If I ever have any questions or concerns, the preceptors at my site are incredibly helpful. They are always available to assist residents with the questions we have. I feel lucky to work with such an established residency site that has many past residents working in the clinic setting.

Q: Can you elaborate on some of the unique qualities of your residency program?

RW: My site is strictly ambulatory care. I do not have any inpatient rotations, which is something I was looking for when I was applying to residency programs. Of the required rotations at my site, I also have the opportunity to work in a variety of clinics.

The clinic settings I am required to rotate through include allergy and asthma clinic, anticoagulation, diabetes, epilepsy, hypertension, integrated care, medication management, mental health, osteoporosis, pain management, rheumatology, and tobacco cessation.

Almost every day I rotate through a different clinic. To me, this is very exciting because no 2 days are the same.

This site also has clinics every morning and afternoon, so it is not uncommon to have one clinic in the morning and a different clinic in the afternoon, which makes the time pass by very quickly!

There is also a home-based primary care team that visits patients in their homes if they are no longer able to ambulate to the clinics, which I feel is a very unique experience.

Q: What responsibilities as a resident do you enjoy the most?

RW: I enjoy working with the veteran population every day. It is very unique and deserving of quality care, and I enjoy the responsibility of serving as veterans’ care provider.

I also have a lot of teaching experiences, which includes faculty appointments and working with P2 and P3 students in pharmacy school labs. I precept students and have them rotate through the different clinics with me. I enjoy serving as a mentor to my students and help them prepare for postgraduate training.

Q: What projects have you had during your residency training?

RW: My formulary rotation offered the most project experiences. During this 6-week rotation, I assisted in working with the formulary team to improve our current product usage. I also completed formulary conversion projects to control our cost-savings.
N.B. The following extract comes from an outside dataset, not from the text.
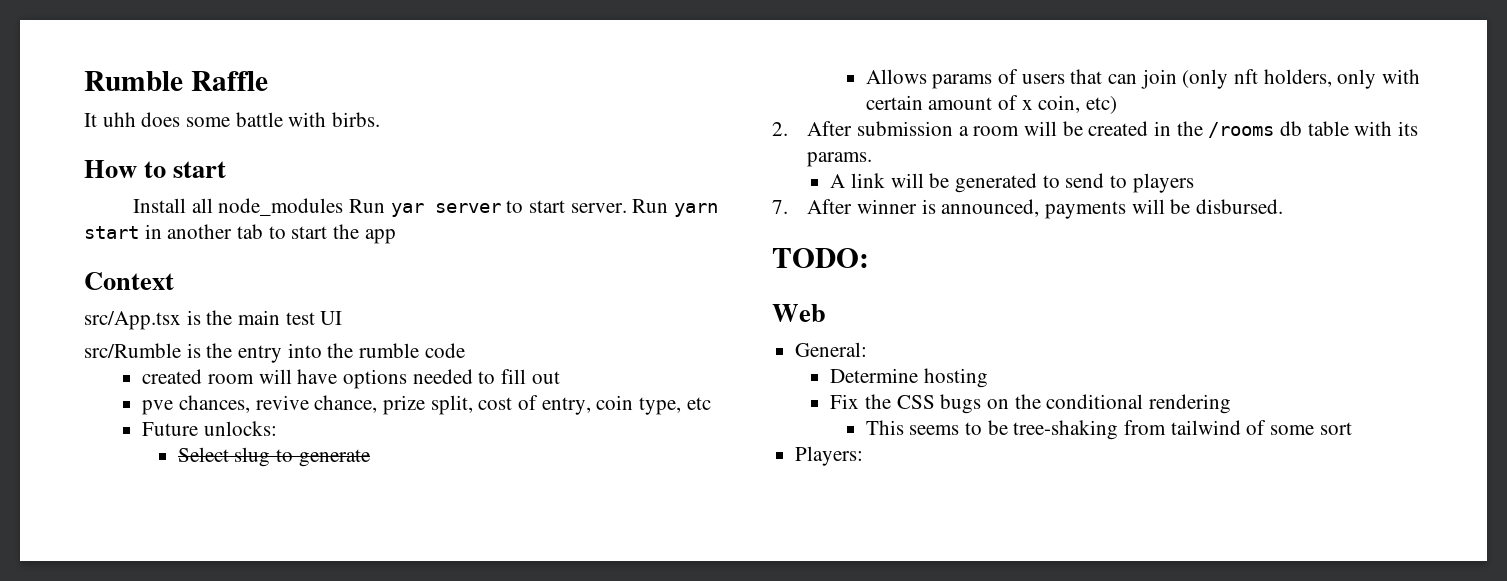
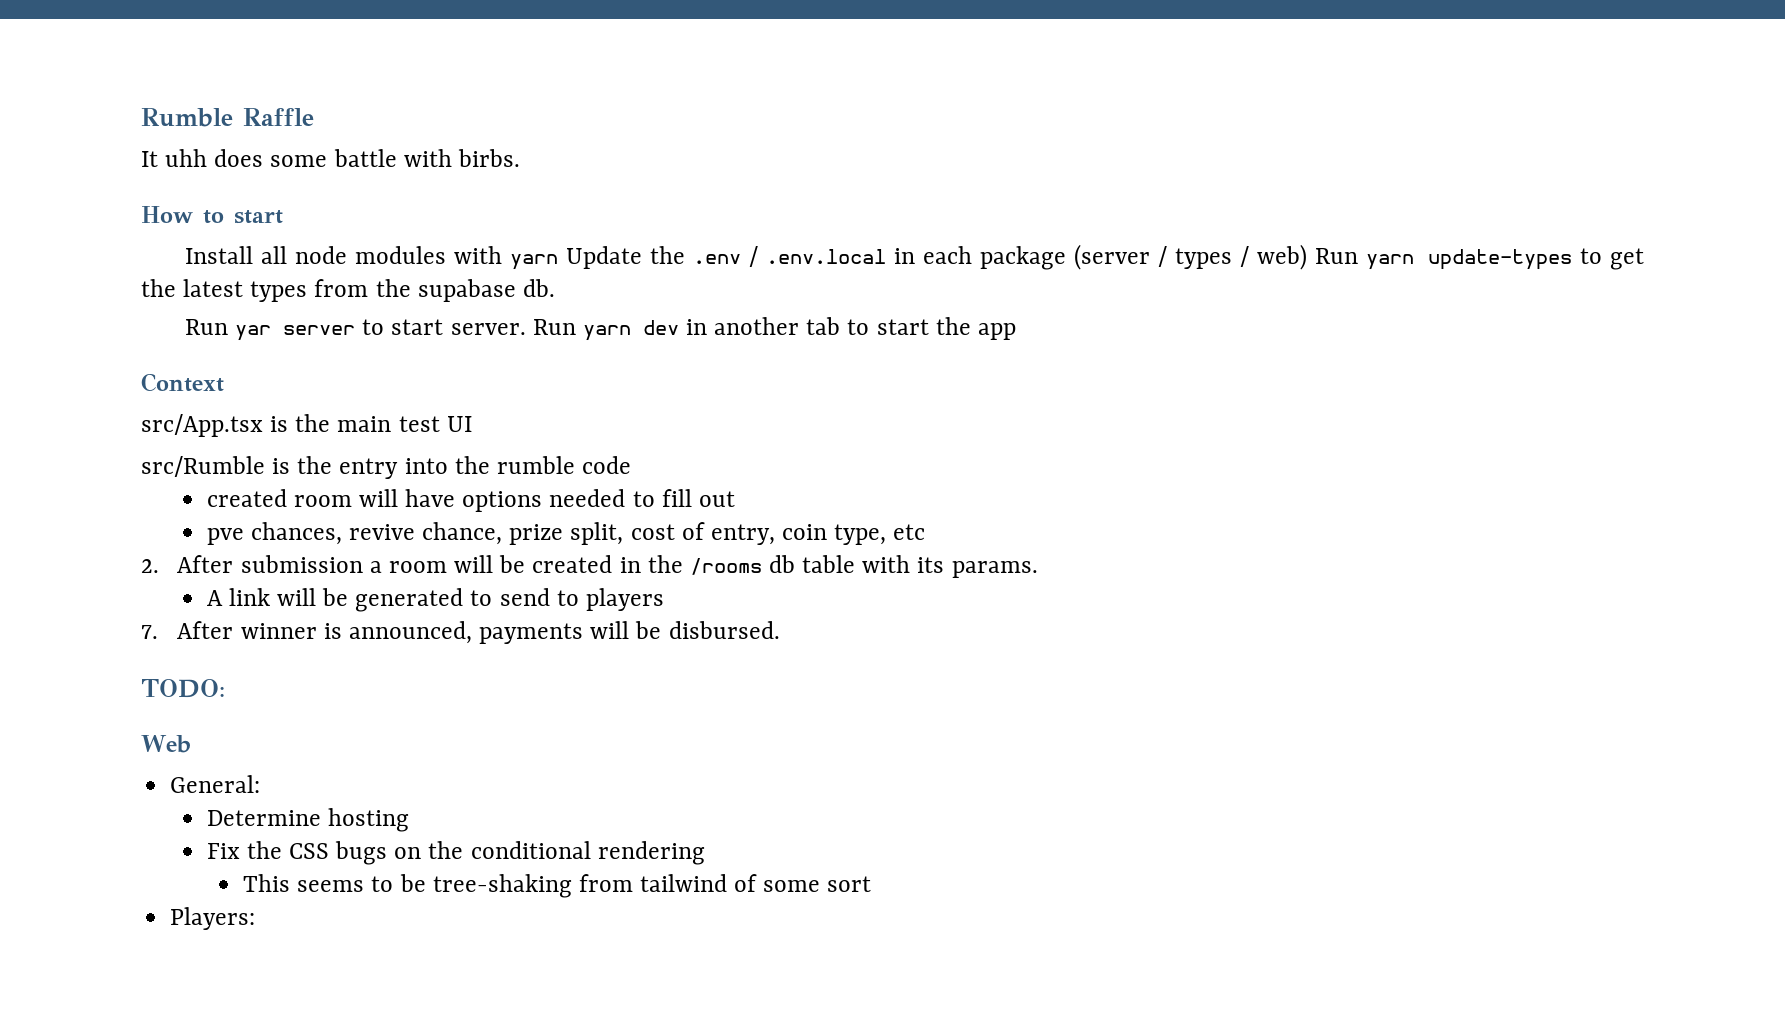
[218,198,344,216] node_modules -> [294,244,1645,270] [141,279,555,302] node modules with yarn Update the .env / .env.local in each package (server / types / web) Run yarn update-types to get the latest types from the supabase db. //
[84,226,139,239] start -> [642,320,679,335] dev
[142,421,278,436] [177,447,370,467] [865,69,1421,89] [865,95,1118,114] // Future unlocks: // Select slug to generate // Allows params of users that can join (only nft holders, only with certain amount of x coin, etc) -> (926, 532) none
My current research project is a quality improvement project in which an inpatient tobacco cessation consult is completed for every patient entering the hospital. I will be following up with the results of the beginning stages of the project and have the opportunity to present the material at the Great Lakes Convention in the spring.

Each resident also completes 2 journal clubs, a case presentation, and an in-service every 6 months. I feel that I have been able to improve and strengthen my presentation and public speaking skills through these experiences.
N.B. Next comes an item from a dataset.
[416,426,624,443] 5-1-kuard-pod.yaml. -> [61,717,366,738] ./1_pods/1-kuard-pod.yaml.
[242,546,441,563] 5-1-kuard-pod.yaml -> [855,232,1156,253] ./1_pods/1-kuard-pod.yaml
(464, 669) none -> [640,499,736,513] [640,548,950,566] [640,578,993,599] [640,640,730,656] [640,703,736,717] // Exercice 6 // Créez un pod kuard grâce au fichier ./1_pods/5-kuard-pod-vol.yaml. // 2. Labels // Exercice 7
Q: How do you stay current in your field of practice?

RW: The VA sends out resident updates periodically, which helps me stay current in my workplace. By participating in projects like journal clubs and presentations, I am also able to stay up to date.

Q: What advice do you have for ranking a residency program?

RW: Rank the program you feel is the best fit for you. I remember walking out of my interview at this site and loving the program and people, but I kept thinking I had messed up on an interview and I worried that it did not go well as I thought it had.

As pharmacy students, we are often hard on ourselves. However, we usually complete tasks better than we think, so rank the program you loved the most.

I would also advise students to only rank programs that you could truly see yourself at. If you cannot imagine yourself being at a program for a full year, then it may be better to not rank the program than end up there and be unhappy.

Q: What advice do you have for students choosing APPE rotations who are interested in applying to residency programs?

RW: Sometimes, I feel as though students are caught in a trap of picking rotations that may not challenge them. I know as a final-year student, I was ready to take the easy way out and pick rotations that did not have as much work associated with them.

Ultimately, I am happy that I chose faculty-driven settings and difficult electives that were a lot of work but helped me discover my true interest areas. These settings also allowed me grow as a student and gave me the experiences I needed to be successful this year. They also helped me transition easier to a resident.